Data records
>>>
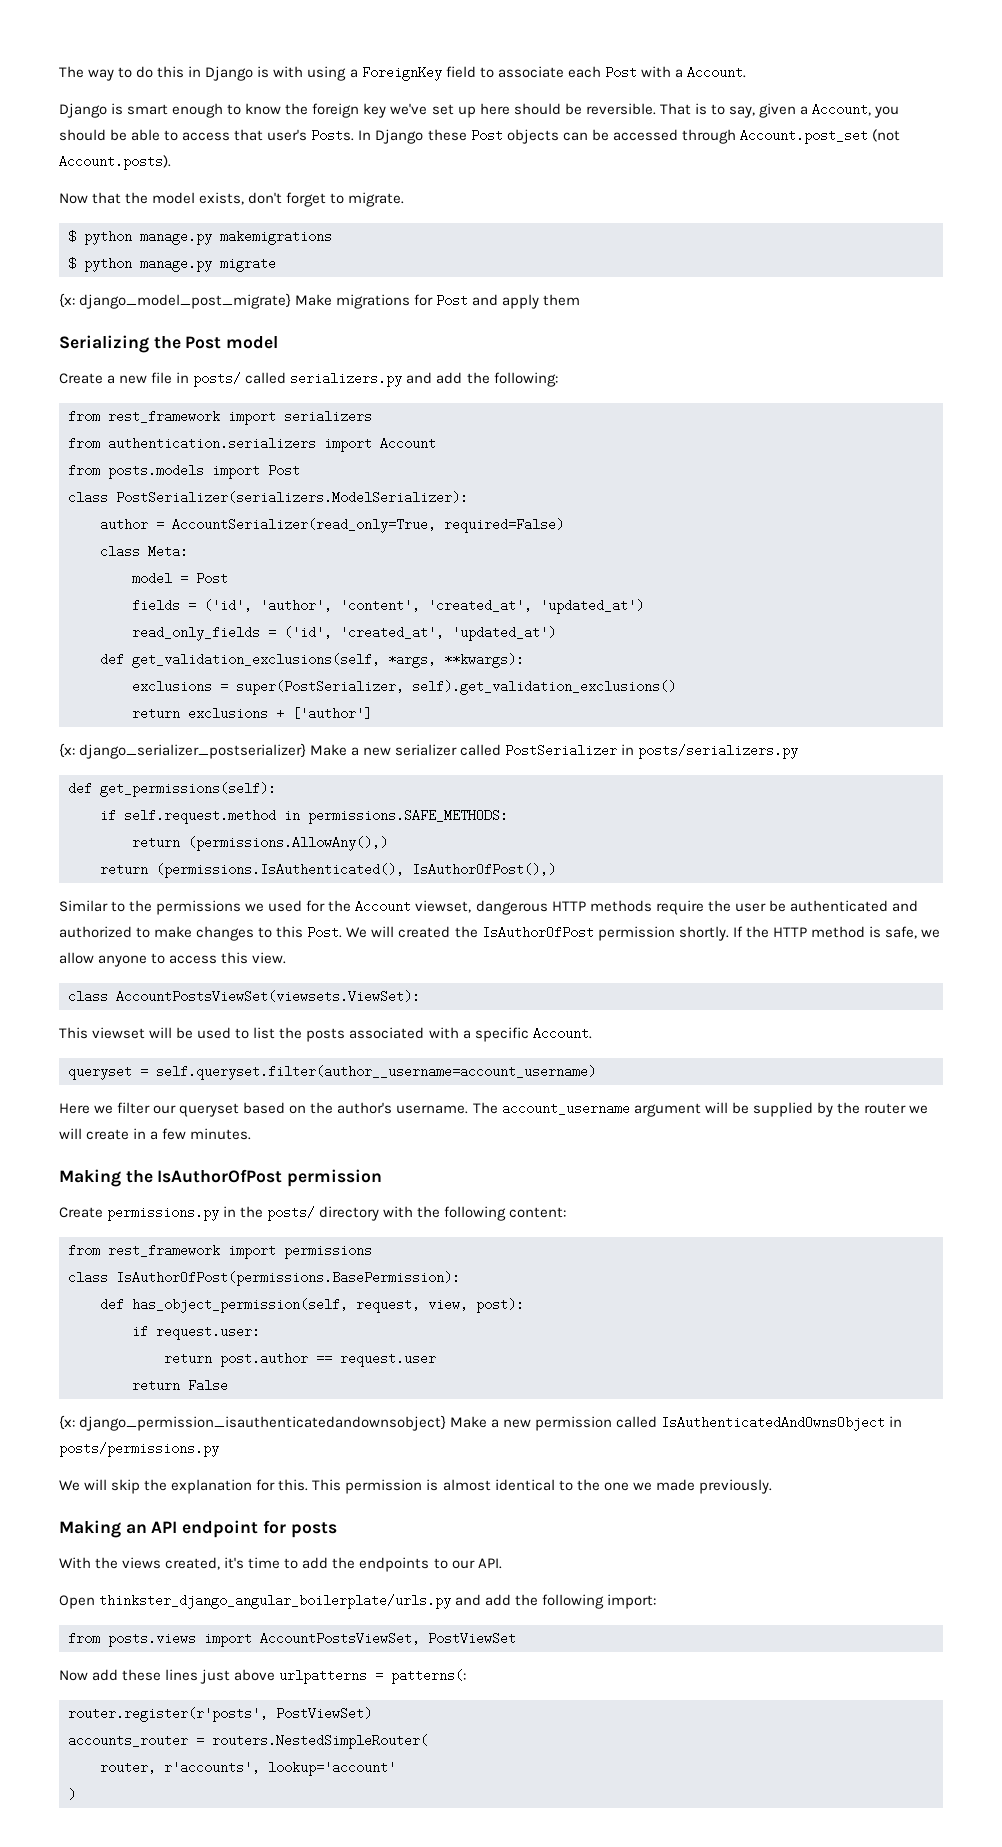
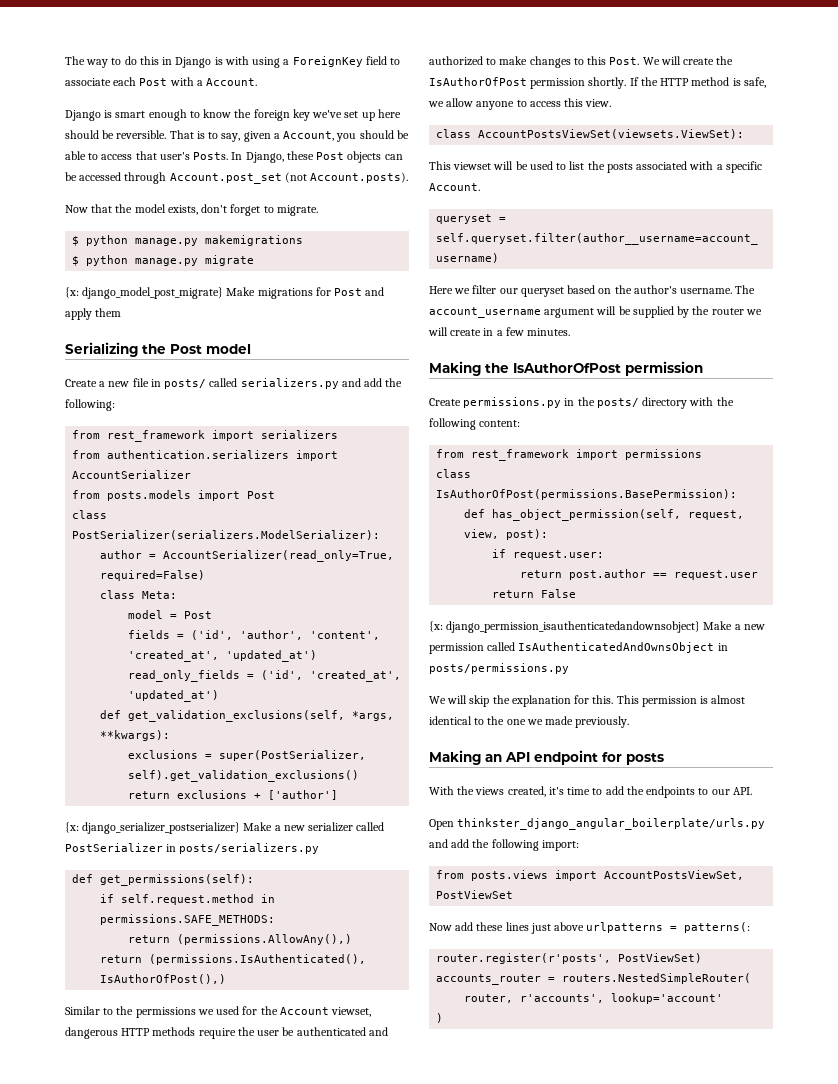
- In Django these Post objects can be accessed through Account.post_set (not Account.posts).
+ In Django, these Post objects can be accessed through Account.post_set (not Account.posts).
- from authentication.serializers import Account
+ from authentication.serializers import AccountSerializer
- We will created the IsAuthorOfPost permission shortly.
+ We will create the IsAuthorOfPost permission shortly.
<<<
* TASK TO COMPLETE
An answer that restates all the entries exactly and drops the images is what is needed.

* RESULT BELOW
- In Django these Post objects can be accessed through Account.post_set (not Account.posts).
+ In Django, these Post objects can be accessed through Account.post_set (not Account.posts).
- from authentication.serializers import Account
+ from authentication.serializers import AccountSerializer
- We will created the IsAuthorOfPost permission shortly.
+ We will create the IsAuthorOfPost permission shortly.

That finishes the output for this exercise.